Machine learning reveals memory of the parent phases in ferroelectric relaxors Ba(Ti$_{1-x}$,Zr$_x$)O$_3$

TL;DR

This study employs unsupervised machine learning on first-principles simulations to uncover phase behaviors and structural memory effects in ferroelectric relaxors Ba(Ti$_{1-x}$,Zr$_x$)O$_3$, revealing insights into their electromechanical properties.

Contribution

The paper introduces a novel machine learning workflow to analyze phase transitions and structural origins in ferroelectric relaxors, extending understanding beyond traditional methods.

Findings

Memory of BaTiO$_3$ phases in relaxors

Detection of nanodomain precursors and polar nanoregions

Identification of nanodomain phases at high Zr concentrations

Abstract

Machine learning has been establishing its potential in multiple areas of condensed matter physics and materials science.
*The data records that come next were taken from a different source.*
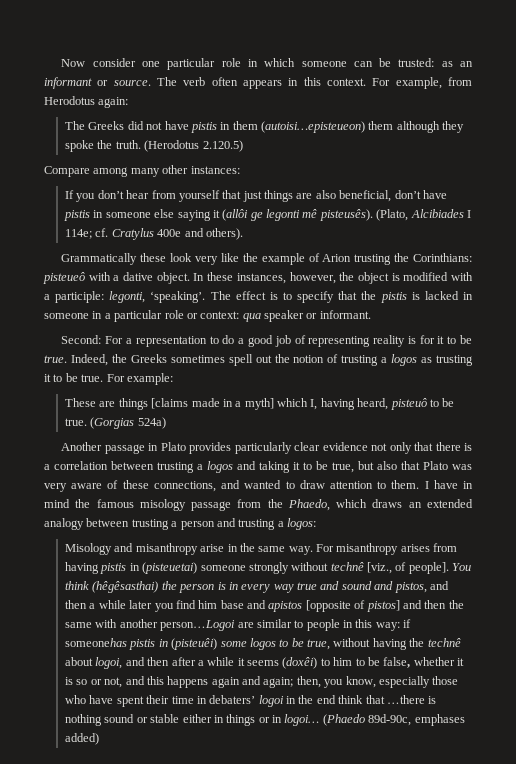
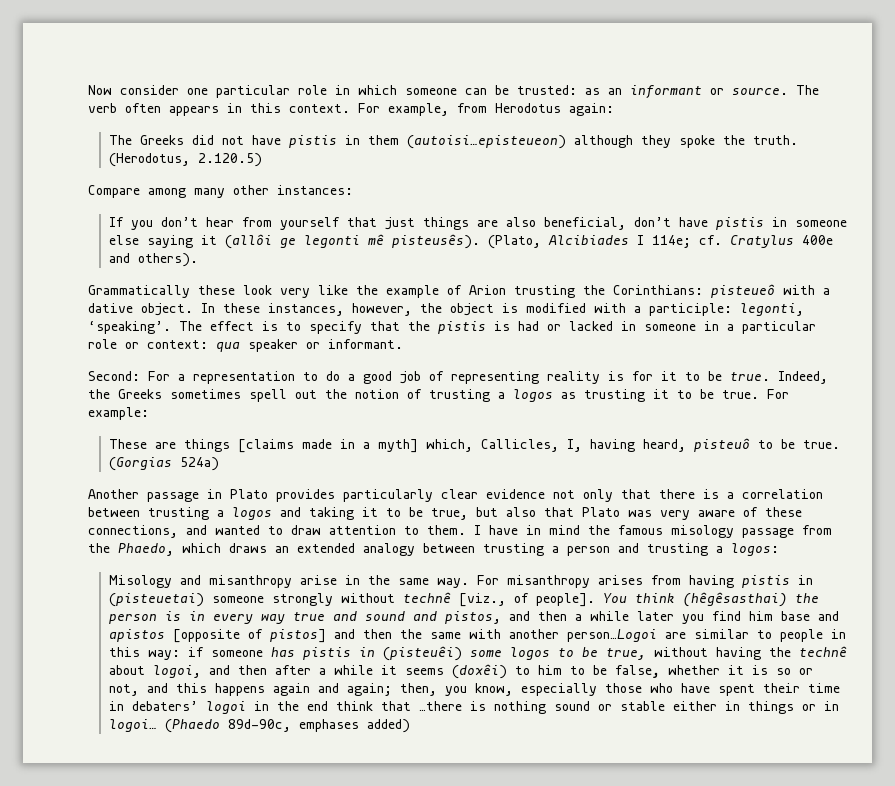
- The Greeks did not have pistis in them (autoisi…episteueon) them although they spoke the truth.
+ The Greeks did not have pistis in them (autoisi…episteueon) although they spoke the truth.
- (Herodotus 2.120.5)
+ (Herodotus, 2.120.5)
- The effect is to specify that the pistis is lacked in someone in a particular role or context: qua speaker or informant.
+ The effect is to specify that the pistis is had or lacked in someone in a particular role or context: qua speaker or informant.
- These are things [claims made in a myth] which I, having heard, pisteuô to be true.
+ These are things [claims made in a myth] which, Callicles, I, having heard, pisteuô to be true.
- if someonehas pistis in (pisteuêi) some logos to be true, without having the technê about logoi, and then after a while it seems (doxêi) to him to be false, whether it is so or not, and this happens again and again;
+ if someone has pistis in (pisteuêi) some logos to be true, without having the technê about logoi, and then after a while it seems (doxêi) to him to be false, whether it is so or not, and this happens again and again;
Here we develop and use an unsupervised machine learning workflow within a framework of first-principles-based atomistic simulations to investigate phases, phase transitions, and their structural origins in ferroelectric relaxors, Ba(Ti$_{1-x}$,Zr$_x$)O$_3$. We first demonstrate the applicability of the workflow to identify phases and phase transitions in the parent compound, a prototypical ferroelectric BaTiO$_3$. We then apply the workflow on Ba(Ti$_{1-x}$,Zr$_x$)O$_3$, with $x\leq0.25$ to reveal (i) that some of the compounds bear a subtle memory of BaTiO$_3$, phases beyond the point of the pinched phase transition, which could contribute to their enhanced electromechanical response; (ii) the existence of peculiar phases with delocalized precursors of nanodomains -- likely candidates for the controversial polar nanoregions; and (iii) nanodomain phases for the largest concentrations of $x$